Seine Finger fliegen über das Display als er antwortet.
Hey.

Er hat ihr tatsächlich geantwortet.
Warum? Niemand möchte noch Kontakt mit ihr. Nicht nach allem, was passiert ist. Und wenn, dann nur mit anzüglichem Grinsen. Wie der Junge, mit dem Fee gesprochen hatte.
Trotzdem geht sie immer wieder in die Disco. Taucht in der Menge unter. Beobachtet die anderen.
Sie ist so in Gedanken, dass sie erst gar nicht merkt, dass er noch eine Nachricht geschickt hat.
Kennst du das Metropolis Kino?
Sie kennt es. Viele ihrer Mitschüler treffen sich dort für Dates.
Der Film Coda läuft da. Hast du ihn schon geguckt?
Ihre Antwort überrascht sie selbst am meisten.
Das Kino kenne ich. Den Film habe ich noch nicht geguckt. Du? Ist er gut?
Oh ja, wunderschön. Zum Weinen. Willst du den Film mit mir gucken?
Gern.
Heute Abend?
Ihr Herz klopft schnell.
Ja.
Sie kennt Fee noch nicht gut, aber sie mag, wie er lächelt.
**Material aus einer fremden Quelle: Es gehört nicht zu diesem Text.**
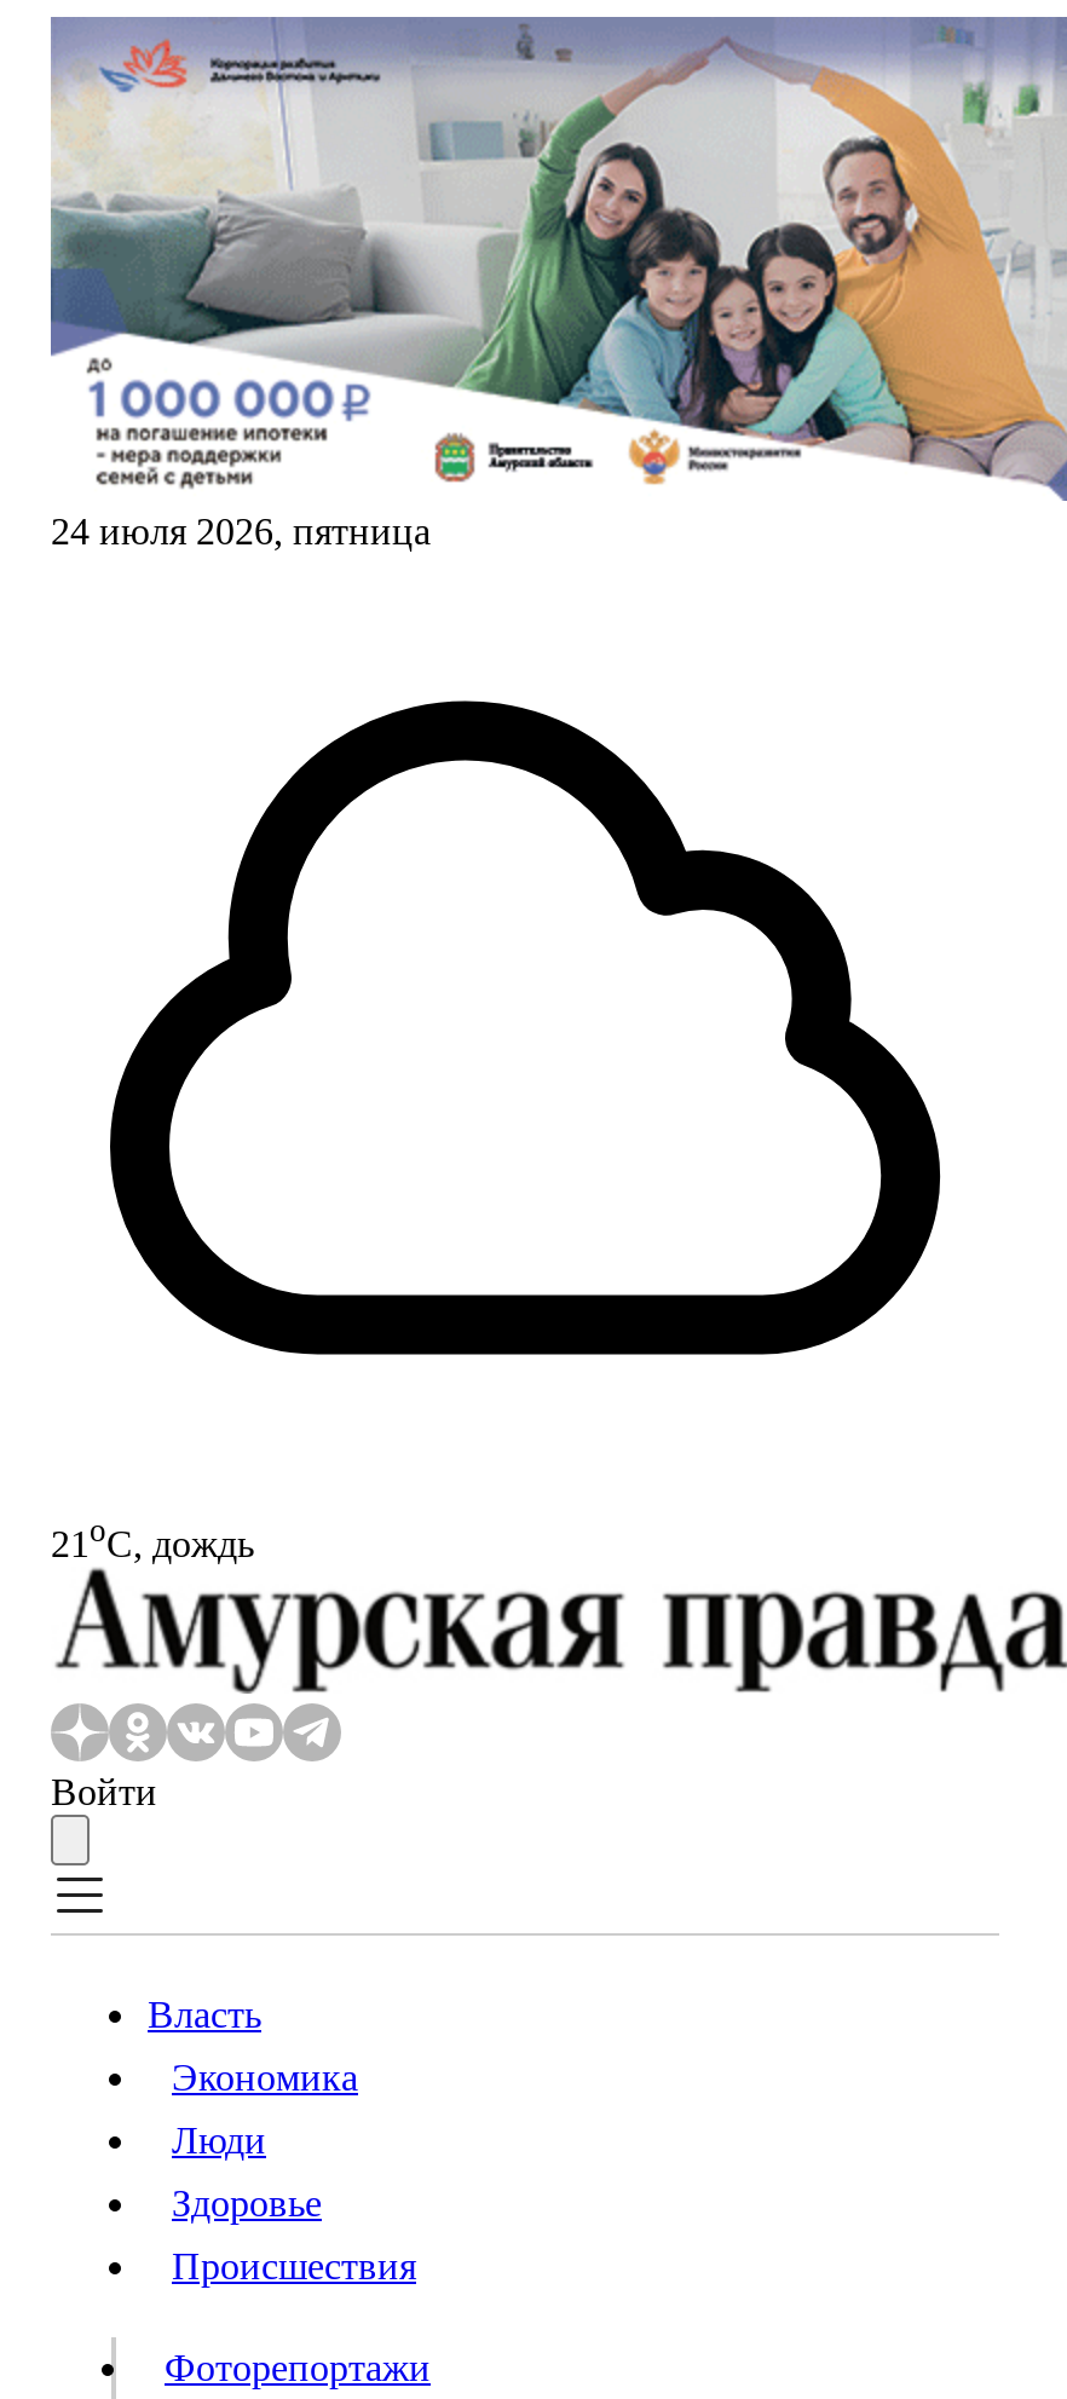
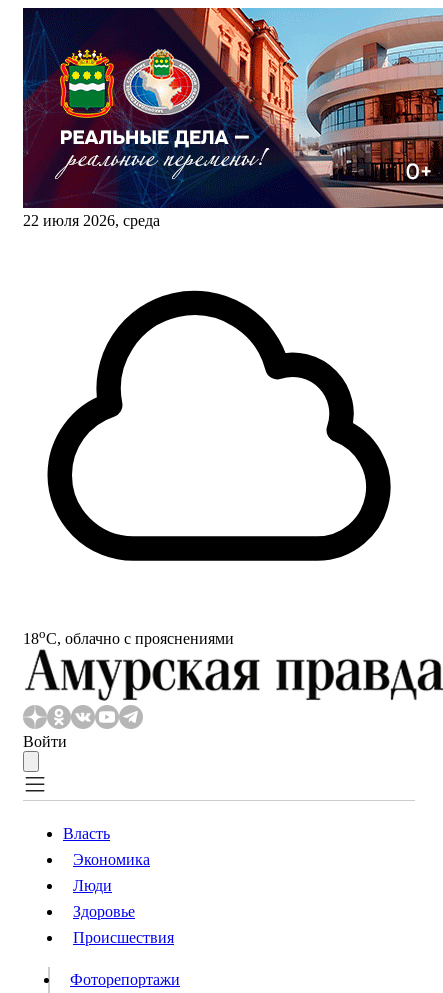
[48,15,1060,552] [image] | 24 июля 2026, пятница -> [22,7,440,229] [image] | 22 июля 2026, среда
[51,1512,254,1564] 21oС, дождь -> [23,626,234,647] 18oС, облачно с прояснениями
Es ist früher Abend. Sie geht leise die Treppe hinunter um eine Begegnung mit den Gästen von Gabriela zu vermeiden.
Schnell zieht sie ihre Schuhe an, steigt auf das Fahrrad und fährt los.
Der Fahrtwind spielt mit ihren Haaren, weht ihr ins Gesicht und rauscht in ihren Ohren.
Es ist das erste Mal seit langem, dass sie etwas unternimmt und sich darüber freut.

Er ist richtig aufgeregt. Wippt auf den Fußballen vor und zurück. Es ist nicht seine erste Verabredung mit einem Mädchen, aber dieses Mal ist es anders.
Er sieht sie um die Ecke fahren. Ihre roten Haare flattern wie Flammen im Wind.
Er lächelt breit von einem Ohr zum anderen.
Ein kleines bisschen verliebt.

„Hey.“
„Hallo.“
„Willst du etwas trinken?“
„Gern.“
„Cola oder Wasser?“
„Cola.“
Ihr Mundwinkel zuckt leicht nach oben.
Fees Blick fällt auf einen kleinen Plastikanhänger an ihrem Hals. Er hat die Form eines Schmetterlings.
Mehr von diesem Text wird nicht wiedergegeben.